We organize an ECAC evaluation, namely Multimodal Emotion Cause Analysis in Conversations, as a shared task of SemEval-2024.
🎉🎉🎉 Our task paper is available here. Please cite it according to the official format.
🌟🌟🌟 We welcome interested colleagues to join our Google Group and submit their results to our CodaLab Competition website.
Based on the multimodal conversational emotion cause dataset ECF, we define the following two subtasks:
In this subtask, an emotion cause is defined and annotated as a textual span.
- Input: a conversation containing the speaker and the text of each utterance.
- Output: all emotion-cause pairs, where each pair contains an emotion utterance along with its emotion category and the textual cause span in a specific cause utterance, e.g., (U3_Joy, U2_"You made up!").

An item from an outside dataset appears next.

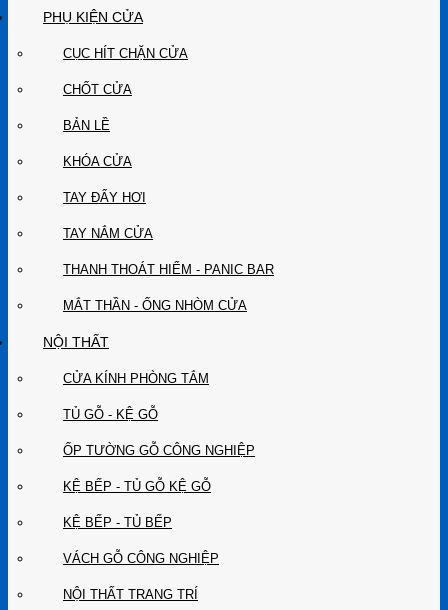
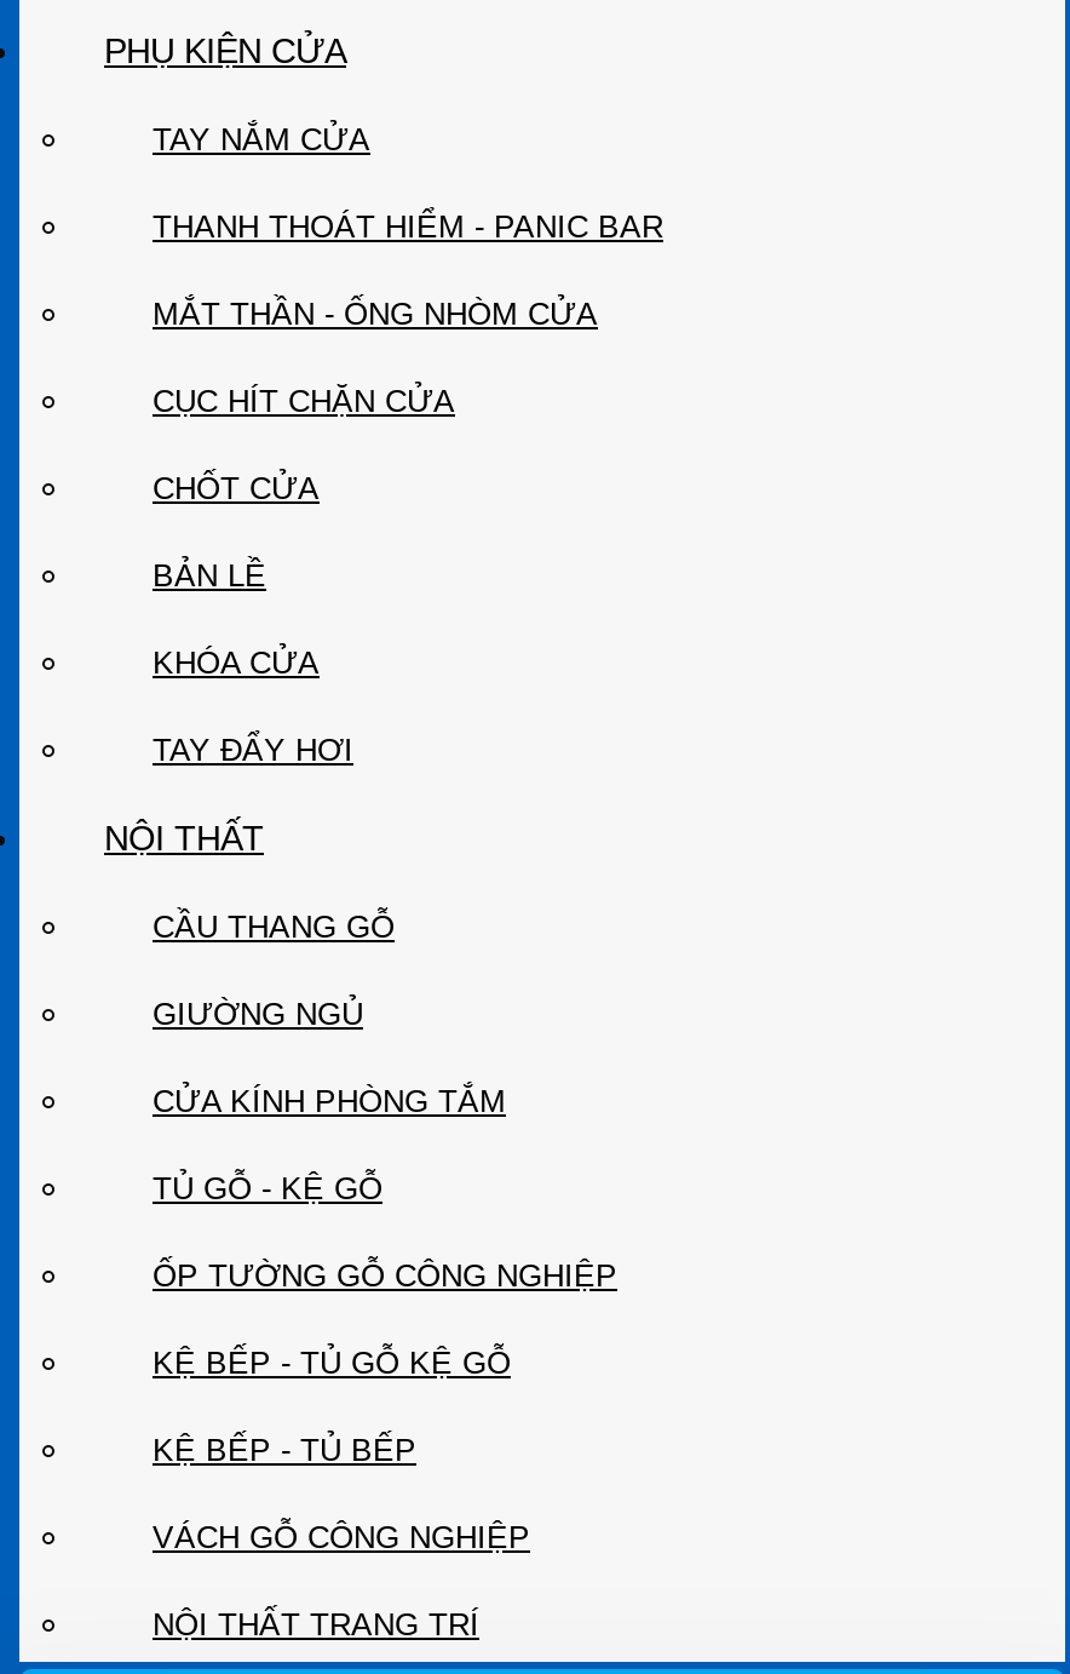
moved [63,46,188,205] -> [153,383,455,768]: CỤC HÍT CHẶN CỬA | CHỐT CỬA | BẢN LỀ | KHÓA CỬA | TAY ĐẨY HƠI
moved [63,226,274,313] -> [153,121,663,332]: TAY NẮM CỬA | THANH THOÁT HIỂM - PANIC BAR | MẮT THẦN - ỐNG NHÒM CỬA
none -> [153,908,395,1032] CẦU THANG GỖ | GIƯỜNG NGỦ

It should be noted that sometimes the cause can not be reflected in text only, and we accordingly propose a multimodal subtask to extract emotion cause in all three modalities (language, audio, and vision). For example, the cause for Phoebe’s Disgust in U5 is that Monica and Chandler were kissing in front of her, which is reflected in the visual modality of U5. In this case, cause is defined and annotated at the utterance level.
- Input: a conversation including the speaker, text, and audio-visual clip for each utterance.
- Output: all emotion-cause pairs, where each pair contains an emotion utterance along with its emotion category and a cause utterance, e.g., (U5_Disgust, U5).
To access the dataset ECF 2.0, please refer to the data folder.
- Training data: the ECF dataset
- Evaluation data: the additionally annotated test set
❗️❗️❗️ Please ensure that the data is used exclusively for research purposes!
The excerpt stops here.